April 18, 2022 | Chris West

Canadian HRReporter

Many employers with workforces primarily working from home during the pandemic are now deciding whether to bring employees back to the office or to make the remote workplace a permanent arrangement. For those who wish to have employees work at home exclusively or on a part-time basis, health and safety considerations should be top of mind.

In Canada, federal and provincial legislation provide the legal framework for health and safety standards at the workplace. The extent to which this legislation applies to an employee working from home is an important consideration for an employer when deciding how to best develop, apply, and maintain its health and safety workplace policies and practices.

An employer may still be held liable for workplace injuries suffered while an employee is working from home. For example, recently in Quebec, an Air Canada employee working from her home office slipped while walking down the stairs during her lunch break. The Quebec Administrative Labour Tribunal held that the employee was eligible for worker’s compensation as the injury occurred in the course of work: see Air Canada and Gentile-Patti, 2021 QCTAT 5829.

While serious and unexpected at-home workplace injuries are rare, repetitive strain injuries are more common for individuals who perform routine tasks such as typing and sitting at a desk for long periods of time.

There are proactive measures an employer can take to minimize liability for an at-home injury, including implementing or updating its work-from-home policy and guideline materials, providing employee training, and securing applicable insurance coverage.

Legal Framework

In this article, we use Ontario legislation as an example.
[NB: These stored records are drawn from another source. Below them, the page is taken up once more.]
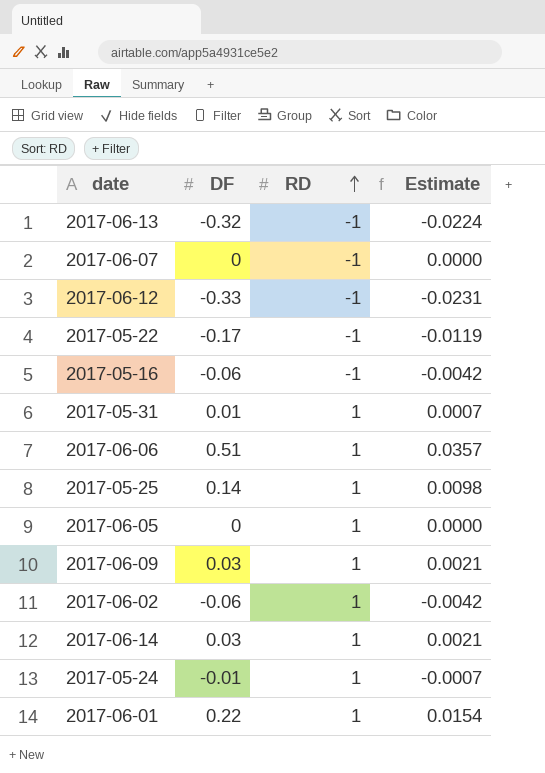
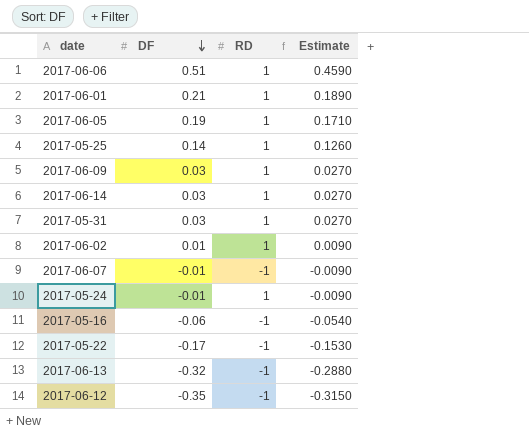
row order: RD ascending -> DF descending
column Estimate | formula: [DF] * 0.07 -> [DF] * 0.9
2017-06-01 | DF: 0.22 -> 0.21
2017-06-05 | DF: 0 -> 0.19
2017-05-31 | DF: 0.01 -> 0.03
2017-06-02 | DF: -0.06 -> 0.01
2017-06-07 | DF: 0 -> -0.01
2017-06-12 | DF: -0.33 -> -0.35

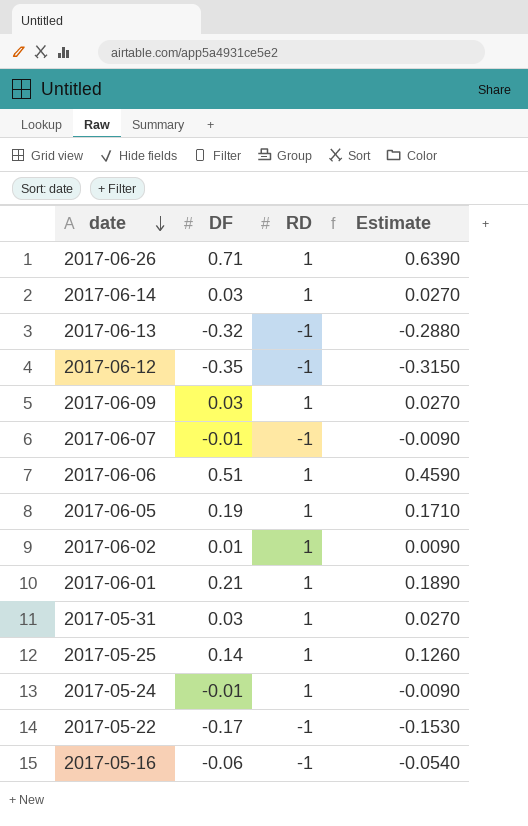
row order: DF descending -> date descending
row 2017-06-26: none -> 0.71 | 1 | 0.6390

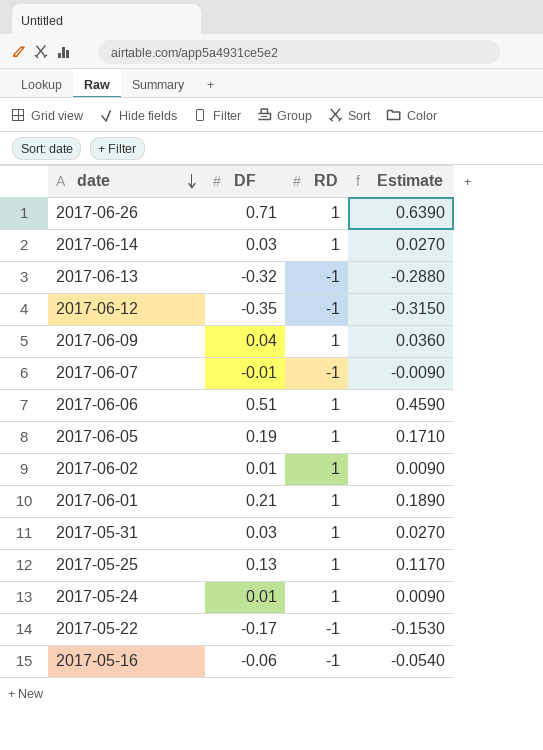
2017-06-09 | DF: 0.03 -> 0.04
2017-06-09 | Estimate: 0.0270 -> 0.0360
2017-05-25 | DF: 0.14 -> 0.13
2017-05-25 | Estimate: 0.1260 -> 0.1170
2017-05-24 | DF: -0.01 -> 0.01
2017-05-24 | Estimate: -0.0090 -> 0.0090

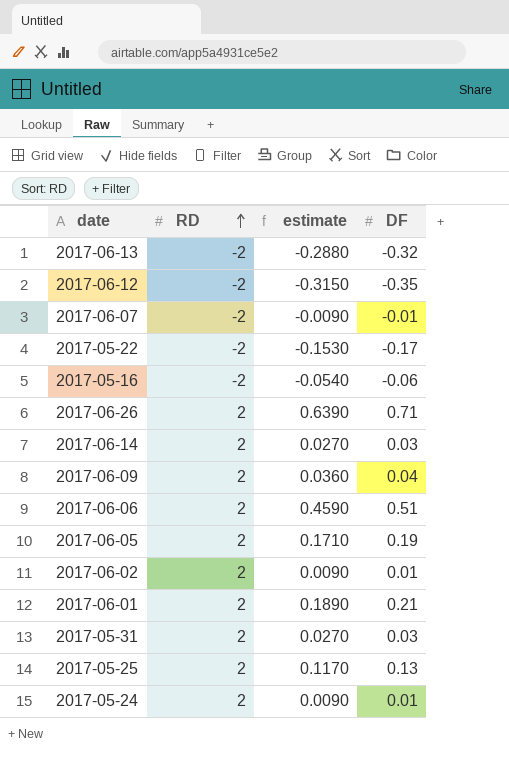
row order: date descending -> RD ascending
column name: Estimate -> estimate
column DF | position: 2 -> 4
2017-06-13 | RD: -1 -> -2
2017-06-12 | RD: -1 -> -2
2017-06-07 | RD: -1 -> -2
2017-05-22 | RD: -1 -> -2
2017-05-16 | RD: -1 -> -2
2017-06-26 | RD: 1 -> 2
2017-06-14 | RD: 1 -> 2
2017-06-09 | RD: 1 -> 2
2017-06-06 | RD: 1 -> 2
2017-06-05 | RD: 1 -> 2
2017-06-02 | RD: 1 -> 2
2017-06-01 | RD: 1 -> 2
2017-05-31 | RD: 1 -> 2
2017-05-25 | RD: 1 -> 2
2017-05-24 | RD: 1 -> 2

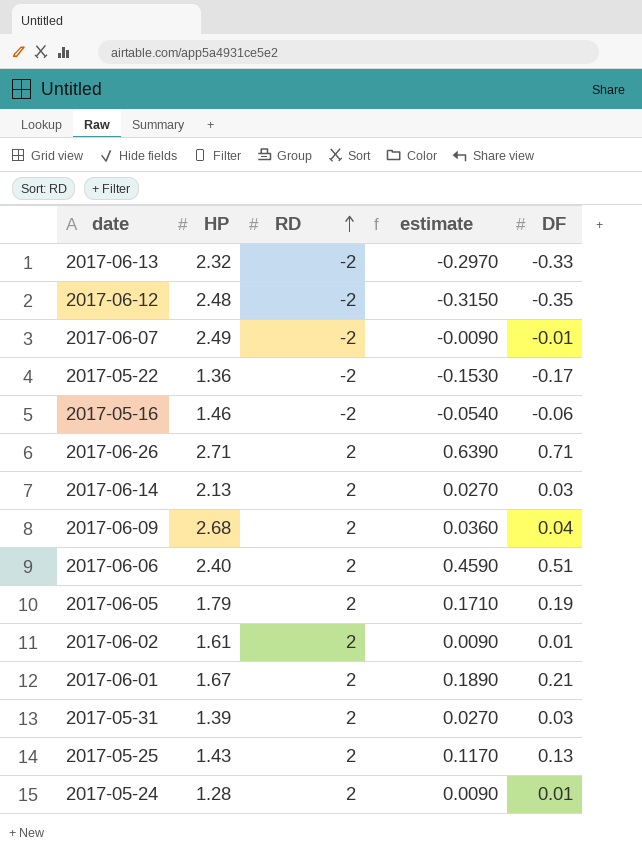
column HP | position: none -> 2
2017-06-13 | estimate: -0.2880 -> -0.2970
2017-06-13 | DF: -0.32 -> -0.33

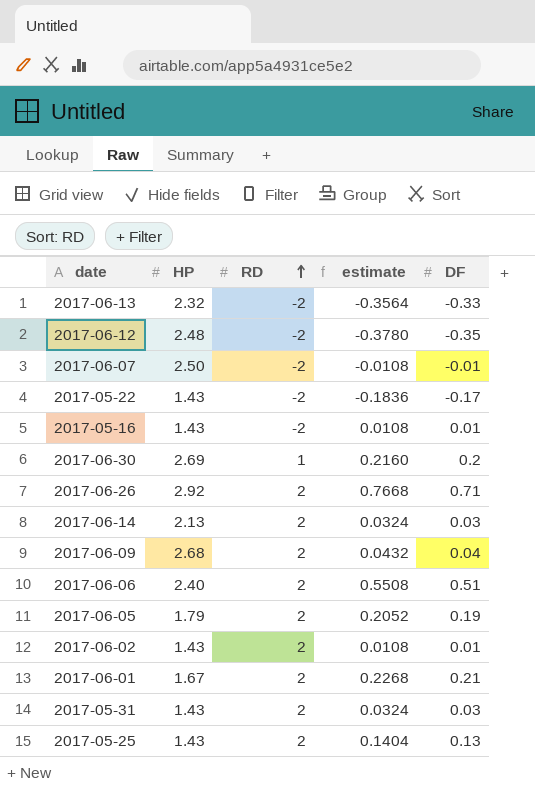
column estimate | formula: [DF] * 0.9 -> [DF] * 1.08
row 2017-05-24: 1.28 | 2 | 0.0090 | 0.01 -> none
2017-06-07 | HP: 2.49 -> 2.50
2017-05-22 | HP: 1.36 -> 1.43
2017-05-16 | HP: 1.46 -> 1.43
2017-05-16 | DF: -0.06 -> 0.01
row 2017-06-30: none -> 2.69 | 1 | 0.2160 | 0.2
2017-06-26 | HP: 2.71 -> 2.92
2017-06-02 | HP: 1.61 -> 1.43
2017-05-31 | HP: 1.39 -> 1.43

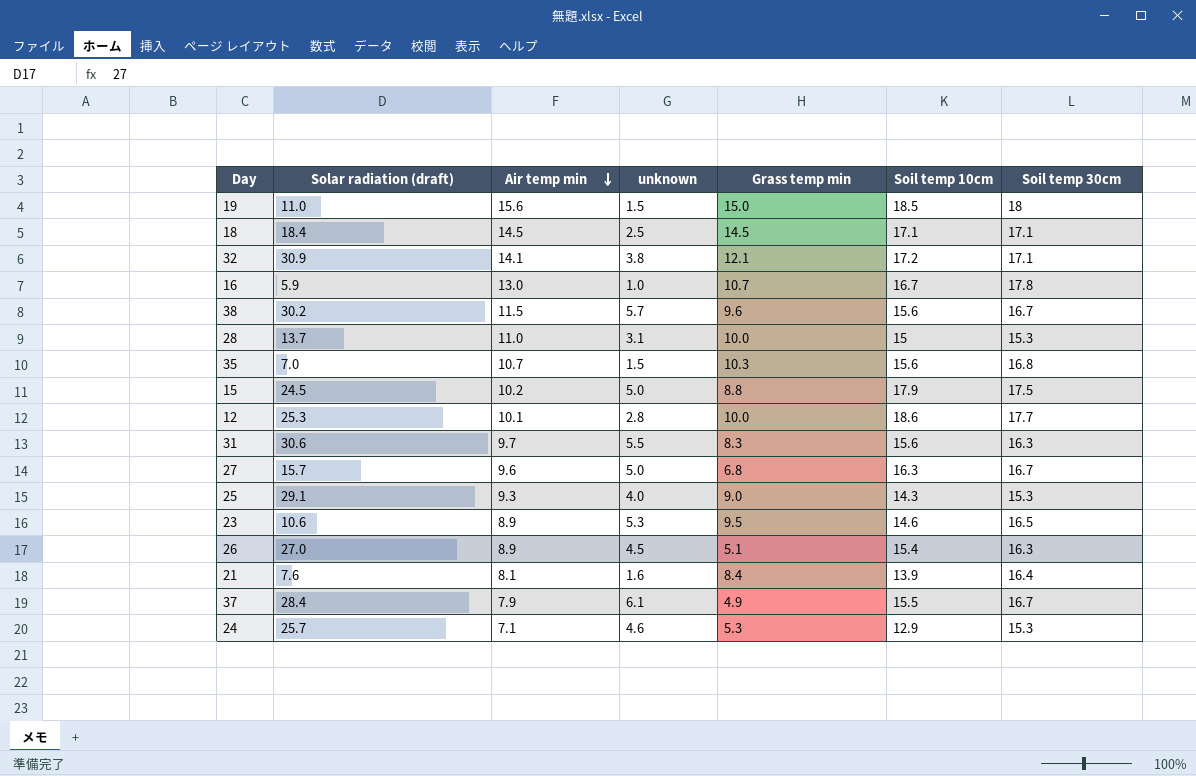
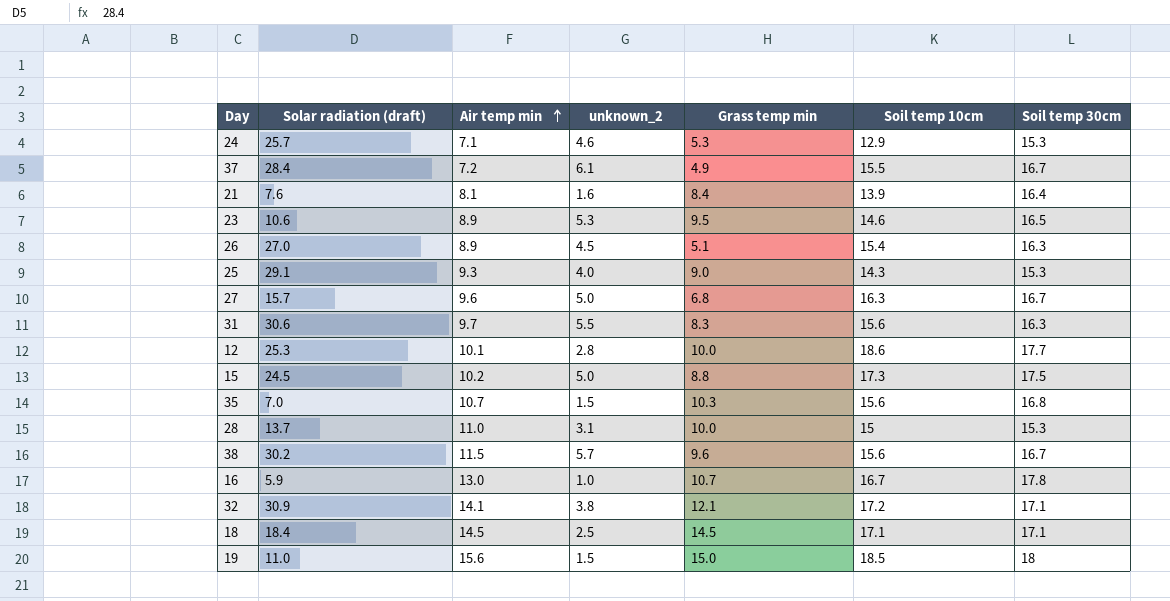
row order: Air temp min descending -> Air temp min ascending
column name: unknown -> unknown_2
37 | Air temp min: 7.9 -> 7.2
15 | Soil temp 10cm: 17.9 -> 17.3

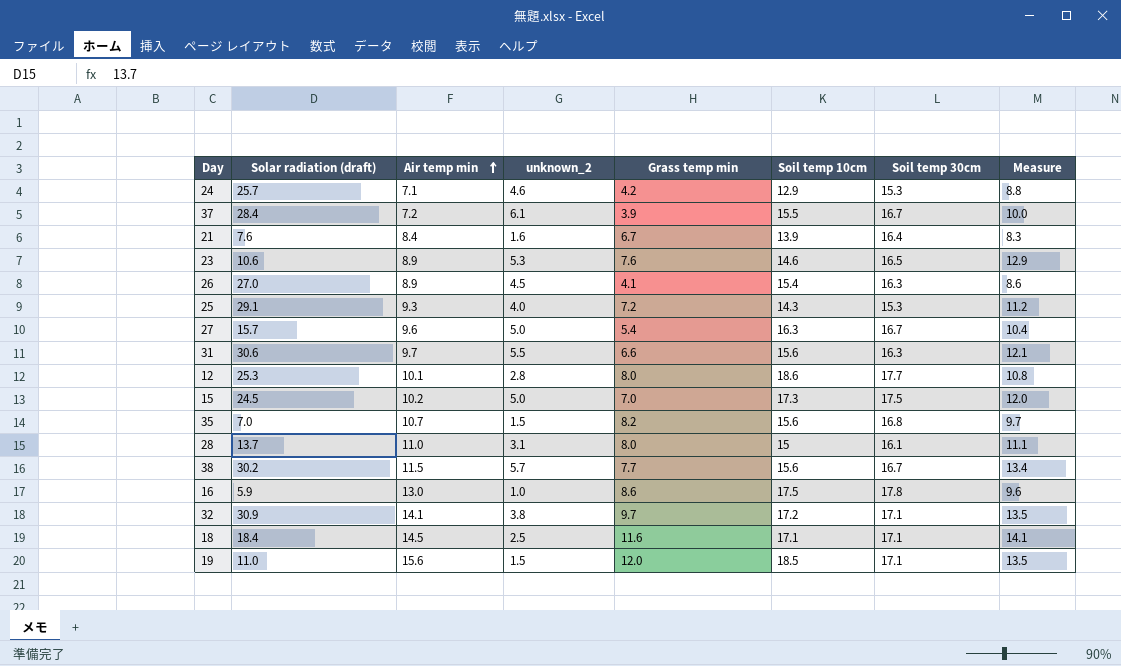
column Measure | formula: none -> [unknown_2] + [Grass temp min]
24 | Grass temp min: 5.3 -> 4.2
37 | Grass temp min: 4.9 -> 3.9
21 | Air temp min: 8.1 -> 8.4
21 | Grass temp min: 8.4 -> 6.7
23 | Grass temp min: 9.5 -> 7.6
26 | Grass temp min: 5.1 -> 4.1
25 | Grass temp min: 9.0 -> 7.2
27 | Grass temp min: 6.8 -> 5.4
31 | Grass temp min: 8.3 -> 6.6
12 | Grass temp min: 10.0 -> 8.0
15 | Grass temp min: 8.8 -> 7.0
35 | Grass temp min: 10.3 -> 8.2
28 | Grass temp min: 10.0 -> 8.0
28 | Soil temp 30cm: 15.3 -> 16.1
38 | Grass temp min: 9.6 -> 7.7
16 | Grass temp min: 10.7 -> 8.6
16 | Soil temp 10cm: 16.7 -> 17.5
32 | Grass temp min: 12.1 -> 9.7
18 | Grass temp min: 14.5 -> 11.6
19 | Grass temp min: 15.0 -> 12.0
19 | Soil temp 30cm: 18 -> 17.1

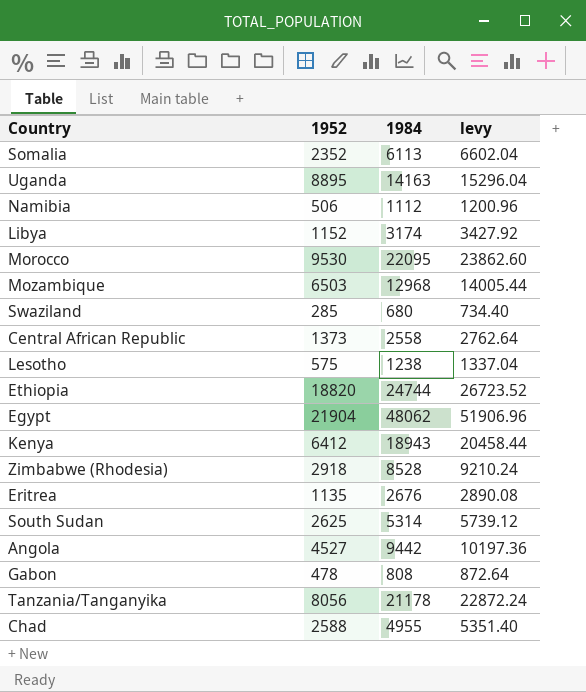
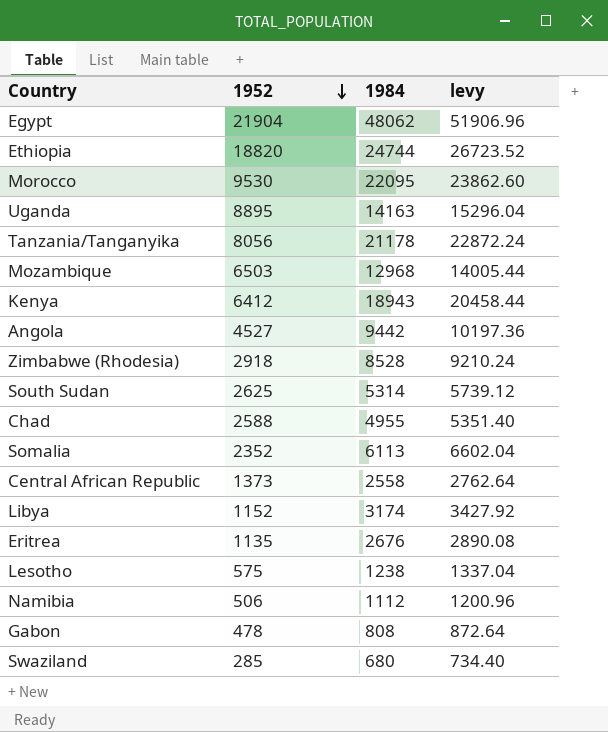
row order: none -> 1952 descending

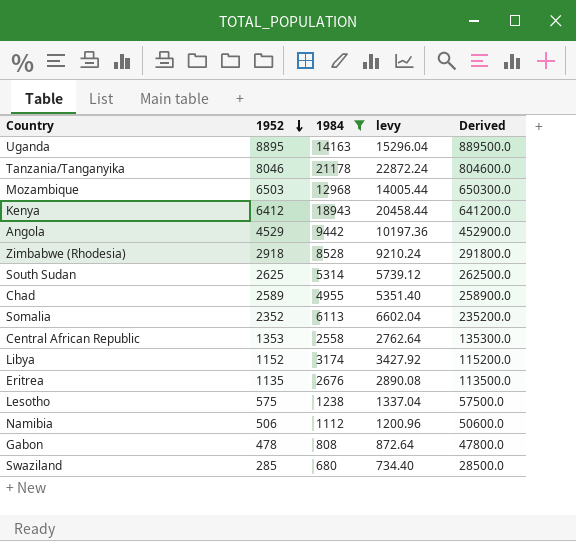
filter: none -> 1984 <= 21178
column Derived | formula: none -> [1952] * 100
Tanzania/Tanganyika | 1952: 8056 -> 8046
Angola | 1952: 4527 -> 4529
Chad | 1952: 2588 -> 2589
Central African Republic | 1952: 1373 -> 1353

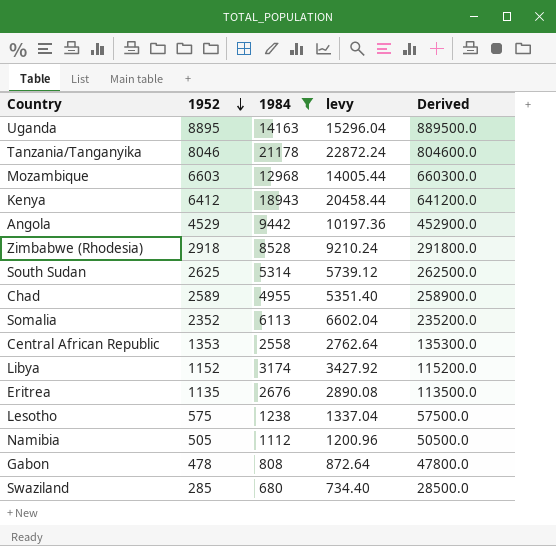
Mozambique | 1952: 6503 -> 6603
Mozambique | Derived: 650300.0 -> 660300.0
Namibia | 1952: 506 -> 505
Namibia | Derived: 50600.0 -> 50500.0

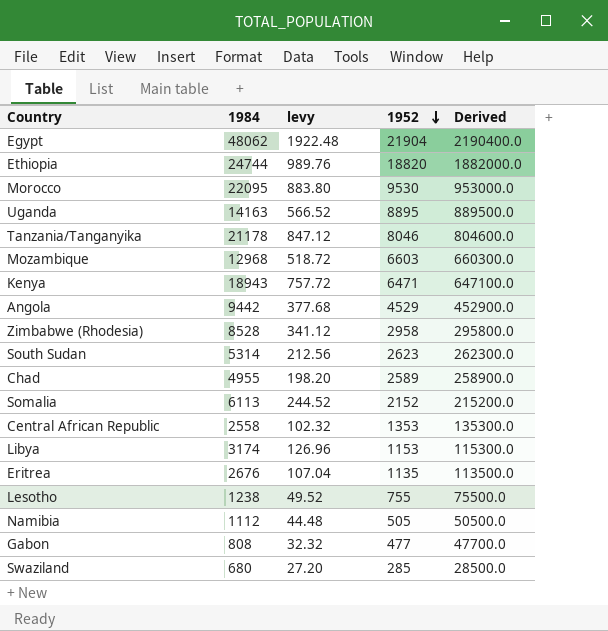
filter: 1984 <= 21178 -> none
column levy | formula: [1984] * 1.08 -> [1984] * 0.04
column 1952 | position: 2 -> 4
Kenya | 1952: 6412 -> 6471
Kenya | Derived: 641200.0 -> 647100.0
Zimbabwe (Rhodesia) | 1952: 2918 -> 2958
Zimbabwe (Rhodesia) | Derived: 291800.0 -> 295800.0
South Sudan | 1952: 2625 -> 2623
South Sudan | Derived: 262500.0 -> 262300.0
Somalia | 1952: 2352 -> 2152
Somalia | Derived: 235200.0 -> 215200.0
Libya | 1952: 1152 -> 1153
Libya | Derived: 115200.0 -> 115300.0
Lesotho | 1952: 575 -> 755
Lesotho | Derived: 57500.0 -> 75500.0
Gabon | 1952: 478 -> 477
Gabon | Derived: 47800.0 -> 47700.0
However, parallel considerations under similar legislation apply in other Canadian jurisdictions.

Occupational Health and Safety Act (OHSA): In Ontario, the OHSA provides the legal framework for the duties and responsibilities of employers and employees to promote and maintain health and safety standards at the workplace. However, the OHSA generally does not apply to an employee working from home. It is explicitly stated in the OHSA that it does not apply to work performed “in or about a private residence.”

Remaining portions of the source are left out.